*Goal of the exercise*
Transcribe all data verbatim. Skip the pictures.

*User interface change data*

※ ※ ※

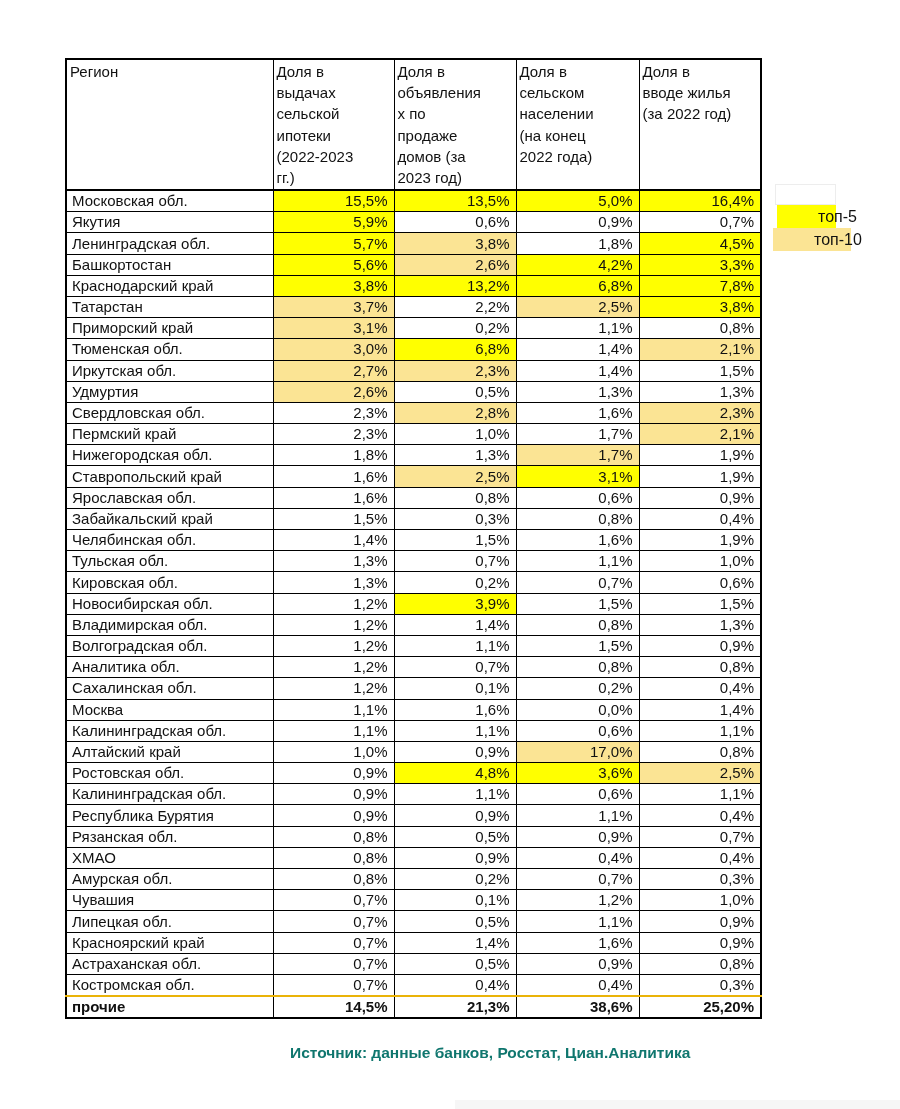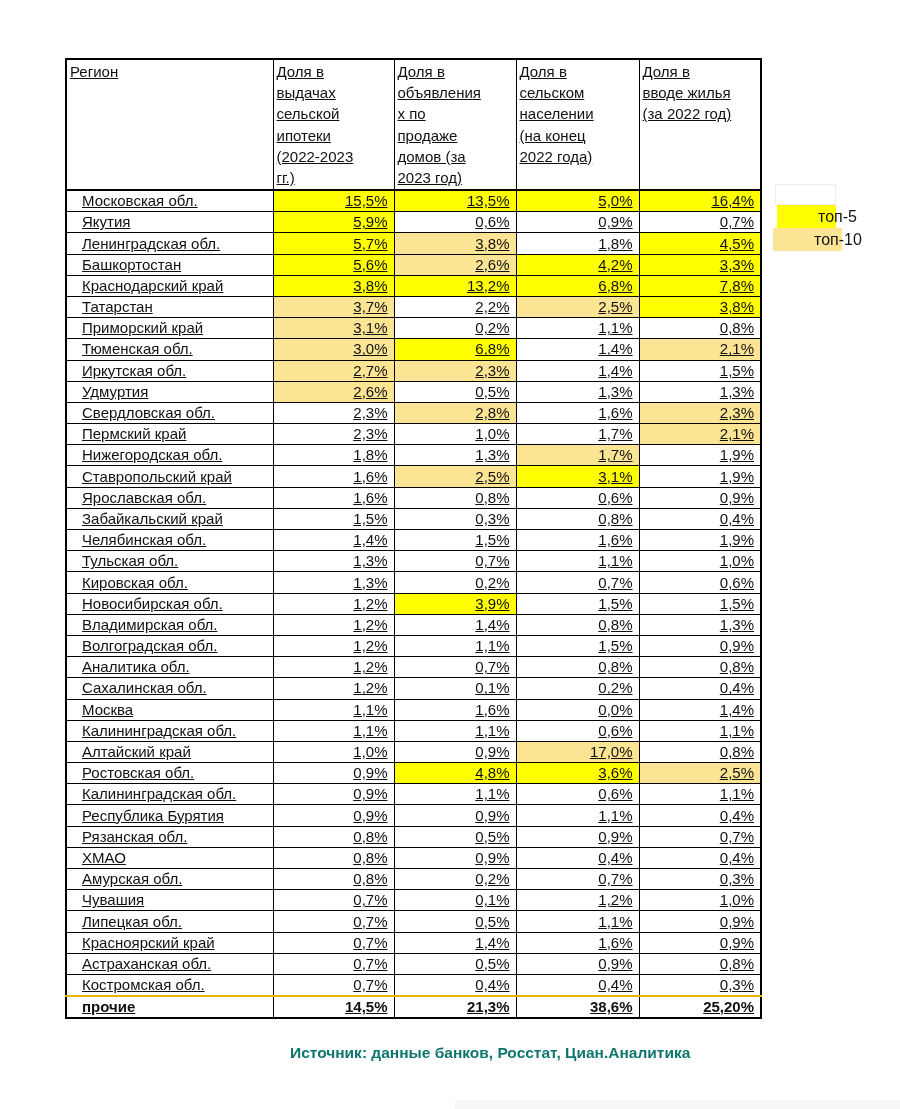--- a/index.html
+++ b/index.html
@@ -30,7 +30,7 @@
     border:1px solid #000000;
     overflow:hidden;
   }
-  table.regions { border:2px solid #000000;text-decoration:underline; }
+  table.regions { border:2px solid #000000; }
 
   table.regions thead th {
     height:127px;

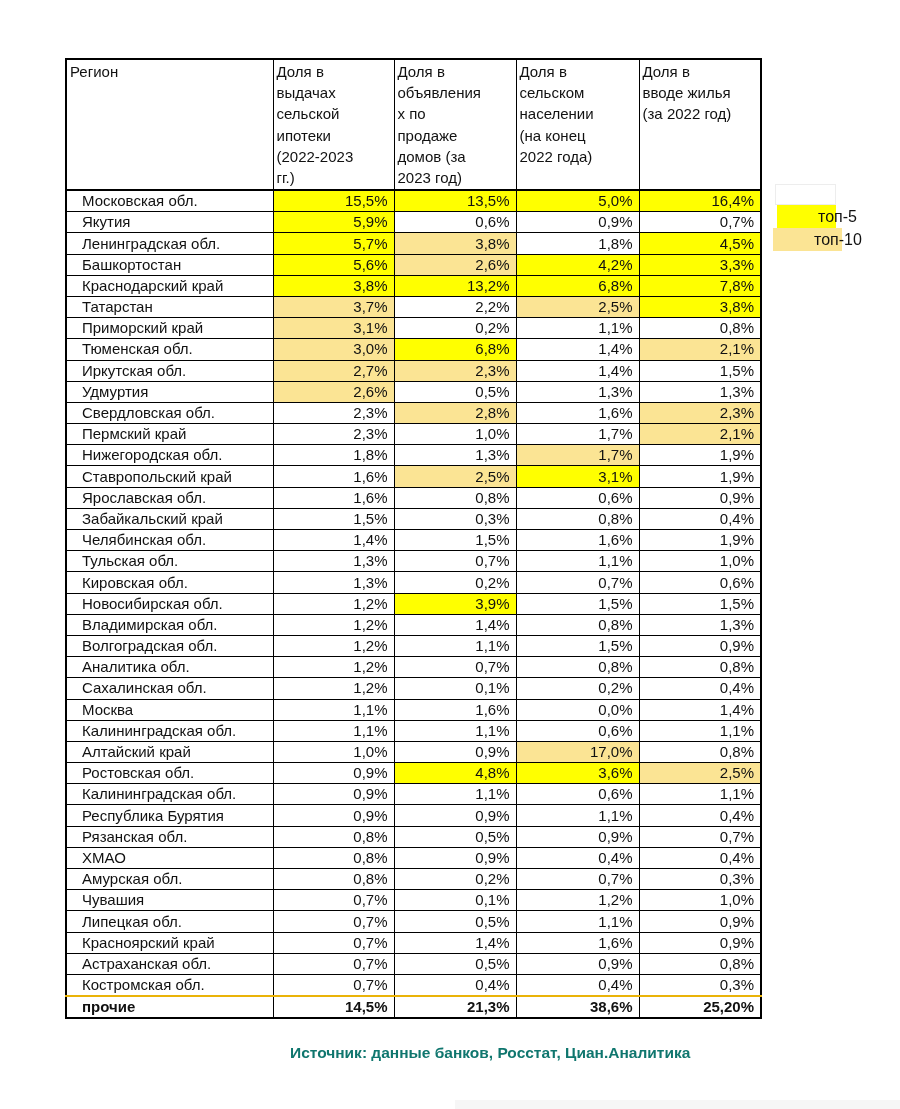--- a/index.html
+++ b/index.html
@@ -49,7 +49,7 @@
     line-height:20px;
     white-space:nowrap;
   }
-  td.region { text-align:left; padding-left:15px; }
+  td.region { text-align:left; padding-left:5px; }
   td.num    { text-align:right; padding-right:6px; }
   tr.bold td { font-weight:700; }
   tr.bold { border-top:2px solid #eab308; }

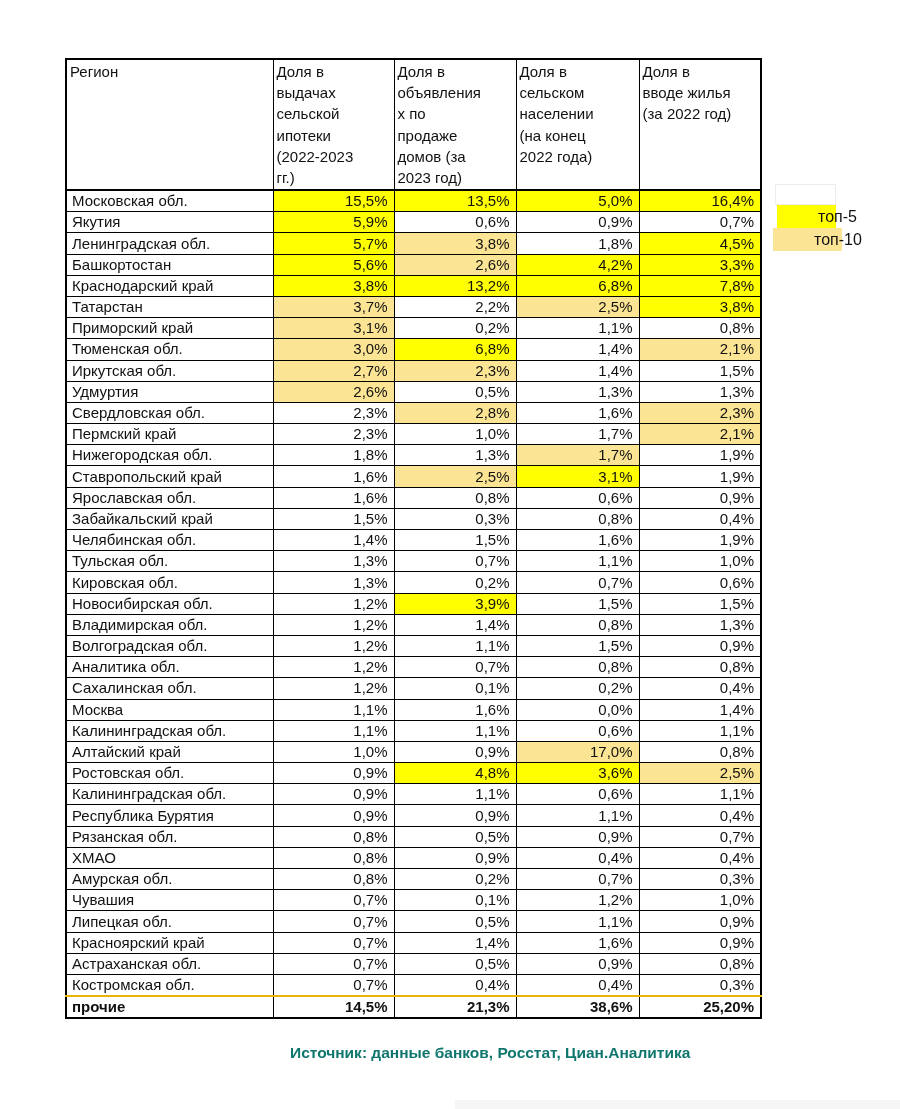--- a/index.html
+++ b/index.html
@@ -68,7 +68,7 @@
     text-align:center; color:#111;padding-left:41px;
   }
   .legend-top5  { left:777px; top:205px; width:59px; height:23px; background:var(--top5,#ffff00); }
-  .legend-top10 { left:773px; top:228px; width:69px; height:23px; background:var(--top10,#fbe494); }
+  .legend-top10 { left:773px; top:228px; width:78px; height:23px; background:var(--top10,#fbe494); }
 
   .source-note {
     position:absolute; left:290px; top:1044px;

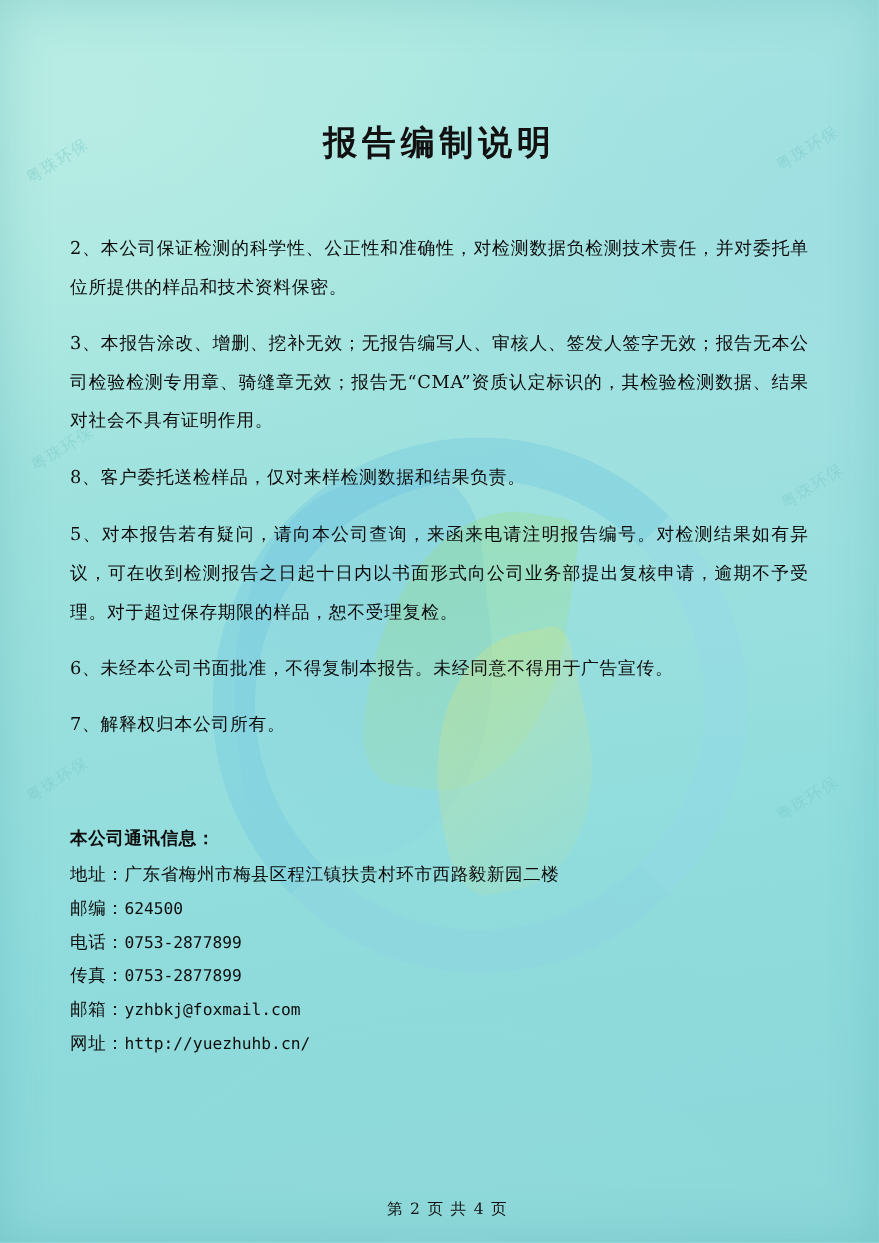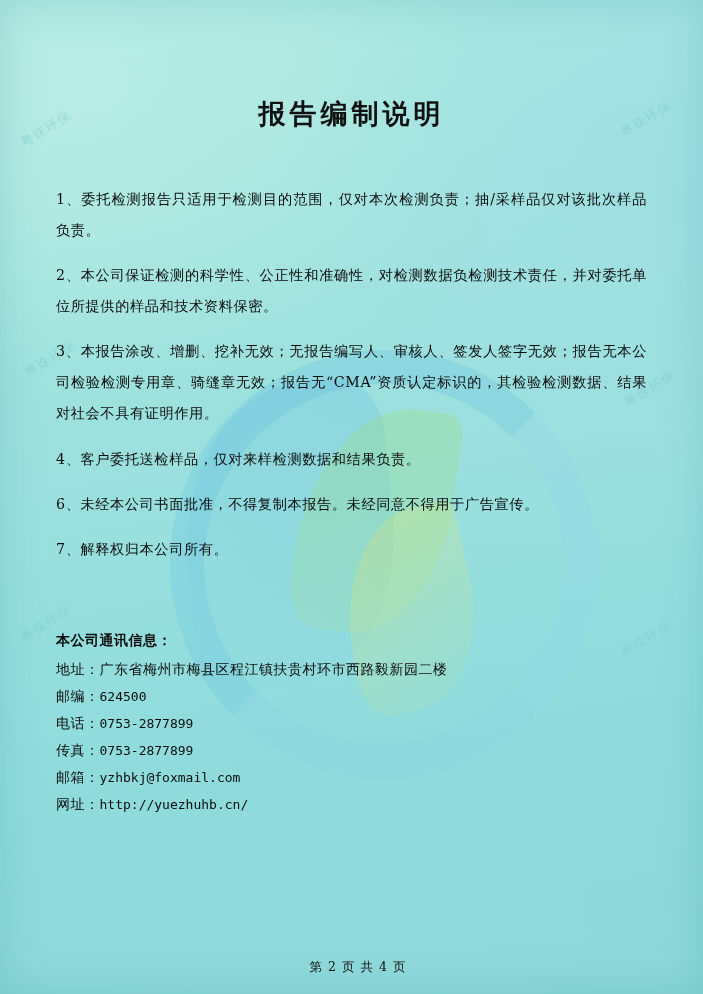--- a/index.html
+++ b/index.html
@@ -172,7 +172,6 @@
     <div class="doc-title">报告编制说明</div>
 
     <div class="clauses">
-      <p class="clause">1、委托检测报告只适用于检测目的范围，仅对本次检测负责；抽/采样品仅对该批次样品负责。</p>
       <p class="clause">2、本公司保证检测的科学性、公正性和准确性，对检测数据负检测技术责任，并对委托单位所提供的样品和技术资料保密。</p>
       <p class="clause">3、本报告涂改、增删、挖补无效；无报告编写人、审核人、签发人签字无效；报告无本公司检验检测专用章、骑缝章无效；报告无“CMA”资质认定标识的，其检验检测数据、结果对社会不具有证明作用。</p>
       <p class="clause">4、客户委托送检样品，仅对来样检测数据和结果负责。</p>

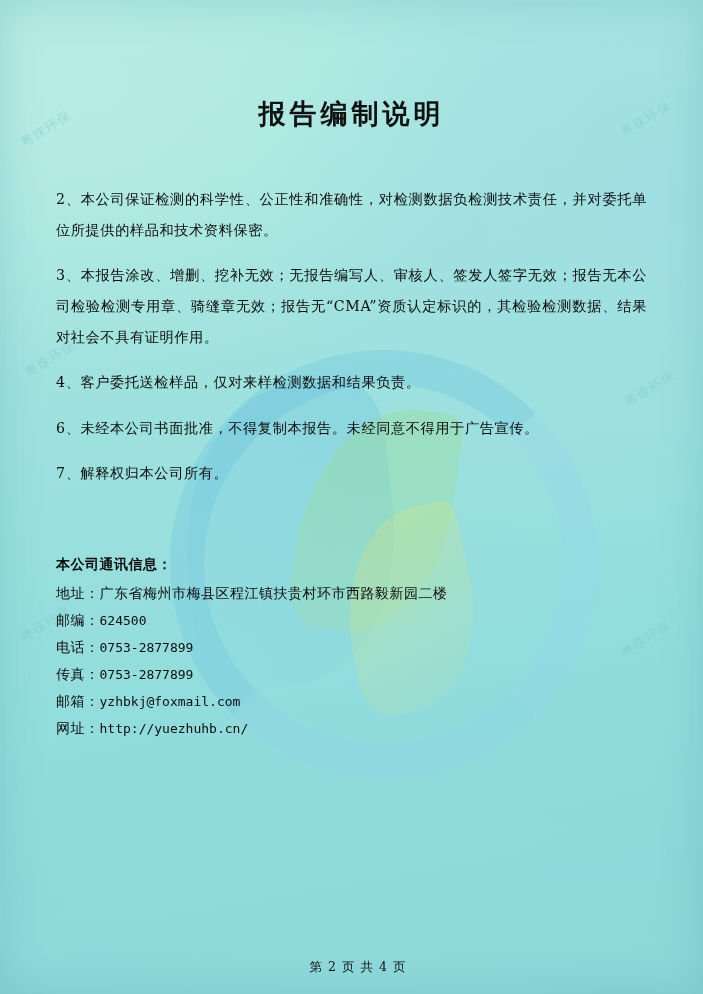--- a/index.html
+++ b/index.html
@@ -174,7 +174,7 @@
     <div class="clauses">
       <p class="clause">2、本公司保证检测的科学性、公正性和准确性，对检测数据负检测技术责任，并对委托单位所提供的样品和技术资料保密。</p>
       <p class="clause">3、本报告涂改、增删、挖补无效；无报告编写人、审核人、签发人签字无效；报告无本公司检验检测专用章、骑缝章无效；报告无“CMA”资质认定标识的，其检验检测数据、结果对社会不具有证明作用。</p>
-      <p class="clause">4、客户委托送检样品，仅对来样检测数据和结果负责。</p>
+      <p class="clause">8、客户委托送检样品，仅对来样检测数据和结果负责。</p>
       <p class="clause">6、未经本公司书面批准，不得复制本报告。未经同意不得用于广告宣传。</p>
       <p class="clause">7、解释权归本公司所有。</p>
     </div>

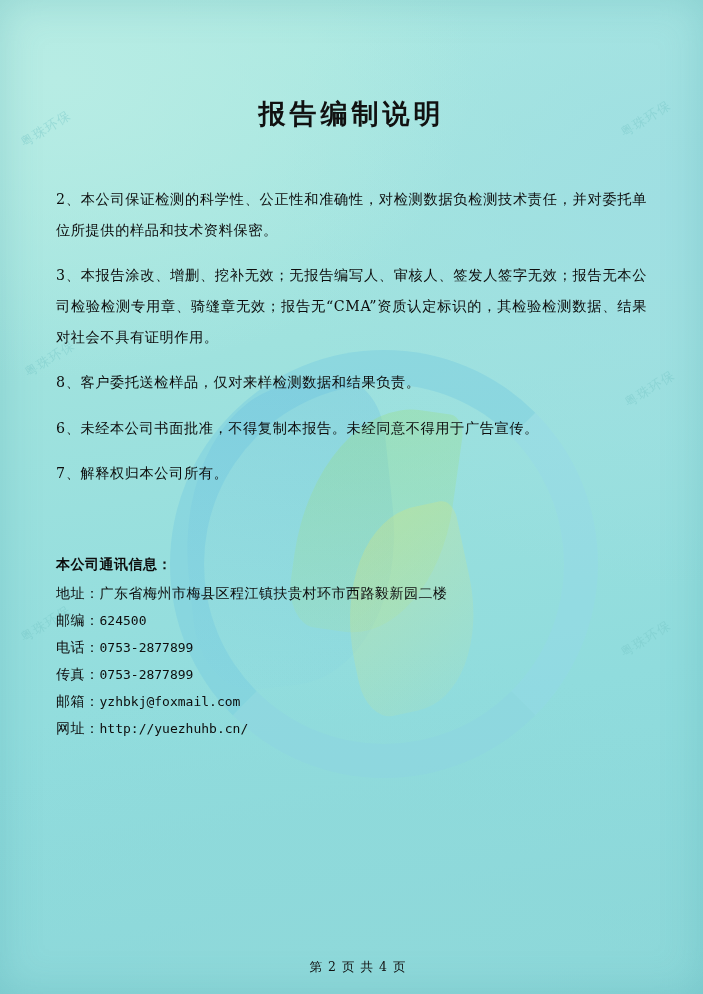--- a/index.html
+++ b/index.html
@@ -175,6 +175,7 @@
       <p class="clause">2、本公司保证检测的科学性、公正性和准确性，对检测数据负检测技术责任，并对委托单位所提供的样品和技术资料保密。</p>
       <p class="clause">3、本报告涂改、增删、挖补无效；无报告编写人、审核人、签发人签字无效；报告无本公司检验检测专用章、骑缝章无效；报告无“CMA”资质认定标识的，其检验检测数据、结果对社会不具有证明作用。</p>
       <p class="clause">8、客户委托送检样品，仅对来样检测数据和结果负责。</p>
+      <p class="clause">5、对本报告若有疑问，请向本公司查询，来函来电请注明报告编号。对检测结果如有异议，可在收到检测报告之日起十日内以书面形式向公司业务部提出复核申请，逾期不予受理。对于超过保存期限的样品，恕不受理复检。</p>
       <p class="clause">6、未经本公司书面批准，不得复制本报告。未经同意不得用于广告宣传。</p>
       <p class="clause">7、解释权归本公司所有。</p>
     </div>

※ ※ ※

*Solved problem*
--- a/index.html
+++ b/index.html
@@ -30,7 +30,7 @@
     border:1px solid #000000;
     overflow:hidden;
   }
-  table.regions { border:2px solid #000000;text-decoration:underline; }
+  table.regions { border:2px solid #000000; }
 
   table.regions thead th {
     height:127px;

--- a/index.html
+++ b/index.html
@@ -49,7 +49,7 @@
     line-height:20px;
     white-space:nowrap;
   }
-  td.region { text-align:left; padding-left:15px; }
+  td.region { text-align:left; padding-left:5px; }
   td.num    { text-align:right; padding-right:6px; }
   tr.bold td { font-weight:700; }
   tr.bold { border-top:2px solid #eab308; }

--- a/index.html
+++ b/index.html
@@ -68,7 +68,7 @@
     text-align:center; color:#111;padding-left:41px;
   }
   .legend-top5  { left:777px; top:205px; width:59px; height:23px; background:var(--top5,#ffff00); }
-  .legend-top10 { left:773px; top:228px; width:69px; height:23px; background:var(--top10,#fbe494); }
+  .legend-top10 { left:773px; top:228px; width:78px; height:23px; background:var(--top10,#fbe494); }
 
   .source-note {
     position:absolute; left:290px; top:1044px;

--- a/index.html
+++ b/index.html
@@ -172,7 +172,6 @@
     <div class="doc-title">报告编制说明</div>
 
     <div class="clauses">
-      <p class="clause">1、委托检测报告只适用于检测目的范围，仅对本次检测负责；抽/采样品仅对该批次样品负责。</p>
       <p class="clause">2、本公司保证检测的科学性、公正性和准确性，对检测数据负检测技术责任，并对委托单位所提供的样品和技术资料保密。</p>
       <p class="clause">3、本报告涂改、增删、挖补无效；无报告编写人、审核人、签发人签字无效；报告无本公司检验检测专用章、骑缝章无效；报告无“CMA”资质认定标识的，其检验检测数据、结果对社会不具有证明作用。</p>
       <p class="clause">4、客户委托送检样品，仅对来样检测数据和结果负责。</p>

--- a/index.html
+++ b/index.html
@@ -174,7 +174,7 @@
     <div class="clauses">
       <p class="clause">2、本公司保证检测的科学性、公正性和准确性，对检测数据负检测技术责任，并对委托单位所提供的样品和技术资料保密。</p>
       <p class="clause">3、本报告涂改、增删、挖补无效；无报告编写人、审核人、签发人签字无效；报告无本公司检验检测专用章、骑缝章无效；报告无“CMA”资质认定标识的，其检验检测数据、结果对社会不具有证明作用。</p>
-      <p class="clause">4、客户委托送检样品，仅对来样检测数据和结果负责。</p>
+      <p class="clause">8、客户委托送检样品，仅对来样检测数据和结果负责。</p>
       <p class="clause">6、未经本公司书面批准，不得复制本报告。未经同意不得用于广告宣传。</p>
       <p class="clause">7、解释权归本公司所有。</p>
     </div>

--- a/index.html
+++ b/index.html
@@ -175,6 +175,7 @@
       <p class="clause">2、本公司保证检测的科学性、公正性和准确性，对检测数据负检测技术责任，并对委托单位所提供的样品和技术资料保密。</p>
       <p class="clause">3、本报告涂改、增删、挖补无效；无报告编写人、审核人、签发人签字无效；报告无本公司检验检测专用章、骑缝章无效；报告无“CMA”资质认定标识的，其检验检测数据、结果对社会不具有证明作用。</p>
       <p class="clause">8、客户委托送检样品，仅对来样检测数据和结果负责。</p>
+      <p class="clause">5、对本报告若有疑问，请向本公司查询，来函来电请注明报告编号。对检测结果如有异议，可在收到检测报告之日起十日内以书面形式向公司业务部提出复核申请，逾期不予受理。对于超过保存期限的样品，恕不受理复检。</p>
       <p class="clause">6、未经本公司书面批准，不得复制本报告。未经同意不得用于广告宣传。</p>
       <p class="clause">7、解释权归本公司所有。</p>
     </div>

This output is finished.